With both sides of the House still sticking to their positions on the budget, the Majority and the Minority are billed to open up, somehow, to some compromises with a consensus on the best way forward.
The compromise may come in the wake of the Minister of Finance’s preparedness to engage further with the Minority leadership on key nagging issues that triggered debates on the budget and uproar that caused disorder and near confrontations in the House last week.
Once Mr Ken Ofori-Atta is able to reach an amicable consensus with the Minority over those key issues, it is expected that the House may agree to move on.
However, failure to lure and reach a compromise with the Minority may still cause the Minority MPs to remain adamant and still hold their ground against the budget approval, a situation that may not serve the interest of the government.
One critical thing that will not change on the floor of the House this week is both sides finding it extremely difficult to overlook what they all consider an illegality by each other in the rejection and approval of the budget. This is certain to remain a nagging issue this week.
However, the House will conduct its business, mindful of the fact that it is in a bid to protect the tattered image of Parliament that they had collectively agreed to set up a 20-member committee to explore the best ways both sides can work together to resolve differences over the budget.
With such committee in place now, it largely appears that Parliament now appreciates the need to put aside entrenched political differences in order to ensure cooperation and constructive debates on the budget.
Moreover, contrary to the much touted expectation that the Minority members will inflict few more objections on the budget approval by the Majority last Tuesday, the Minority Leader, Mr Haruna Iddrisu, has already given an indication that his side is ready to reach an agreement once the government is ready to revise the proposed e-levy from 1.75 per cent to one per cent.

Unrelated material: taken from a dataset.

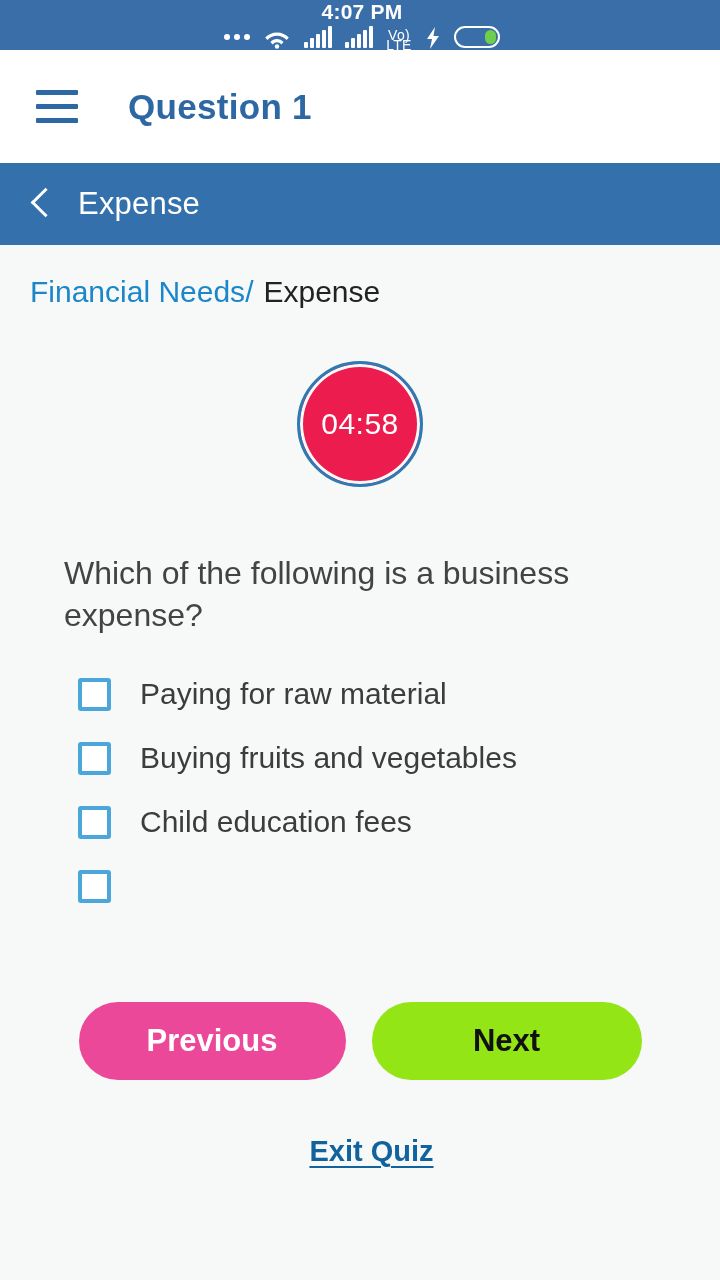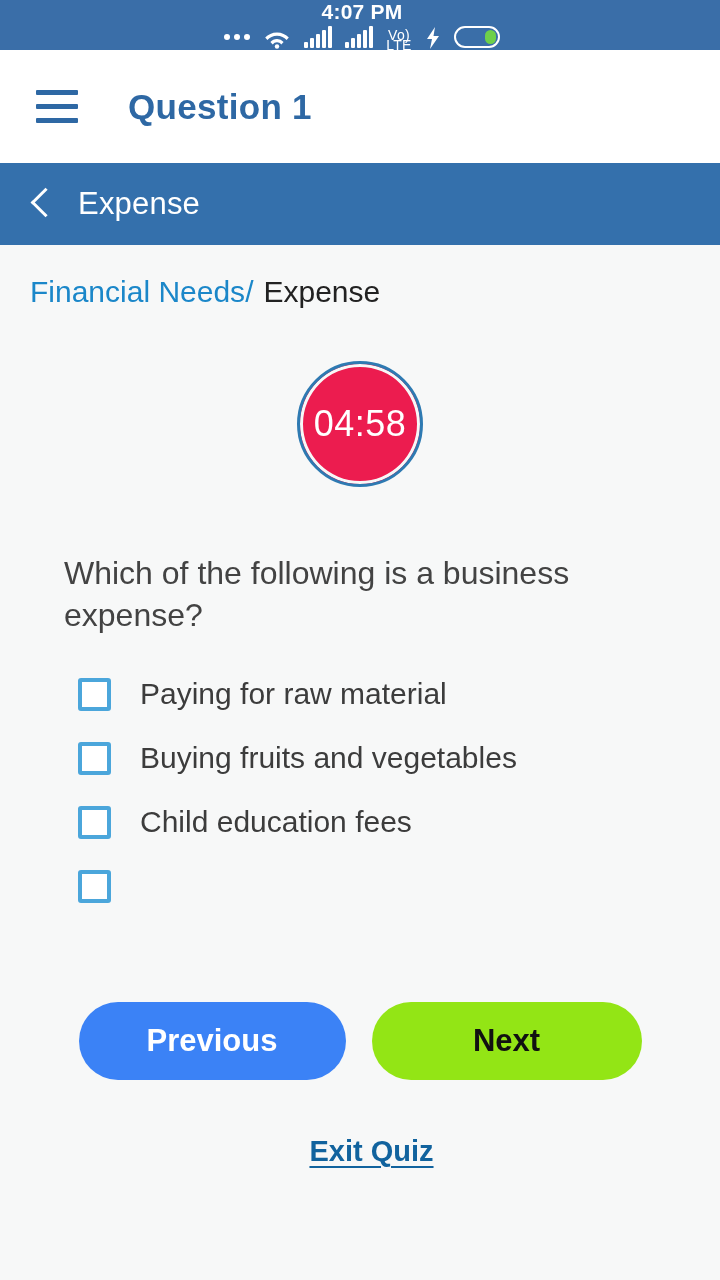"04:58" #timer-text { font-size: 36px -> 30px }
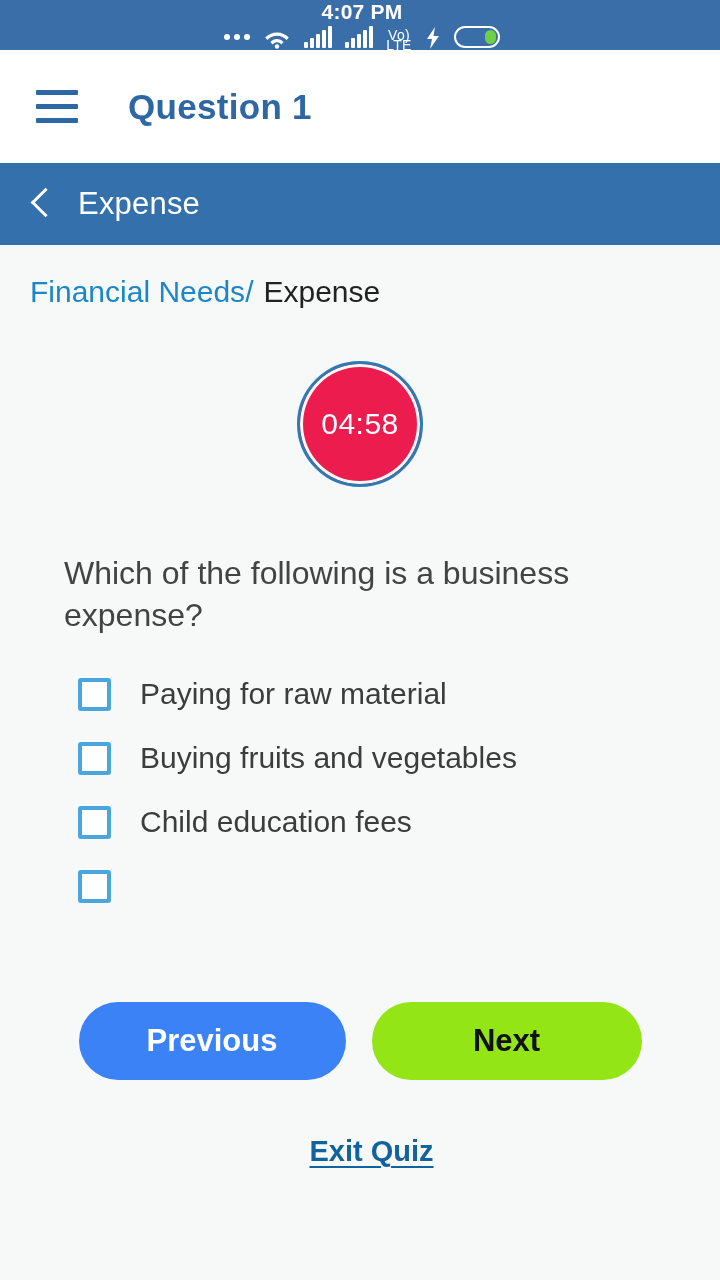"Previous" #previous-button { background: #3b82f6 -> #ec4899 }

Besides, the Finance Minister has indicated the government’s readiness to commit at least GH¢10 million to prepare a plan to fight coastal erosion in worst affected communities as well as finding a holistic solution to the tidal wave flooding that displaced some 3,000 people in the Anlo District, Keta and the Ketu South municipalities recently.
This commitment is another key reason why the Minority may this week take a softer stance in their objection to the approval of the budget.
Currently, the various committees with oversight responsibilities for the various sectors have started considering the estimates of a number of ministries, departments and agencies (MDAs) and independent constitutional bodies.
The committees have been entreated to expedite work on the consideration of the budget estimates and report on same in good time for the attention of the House.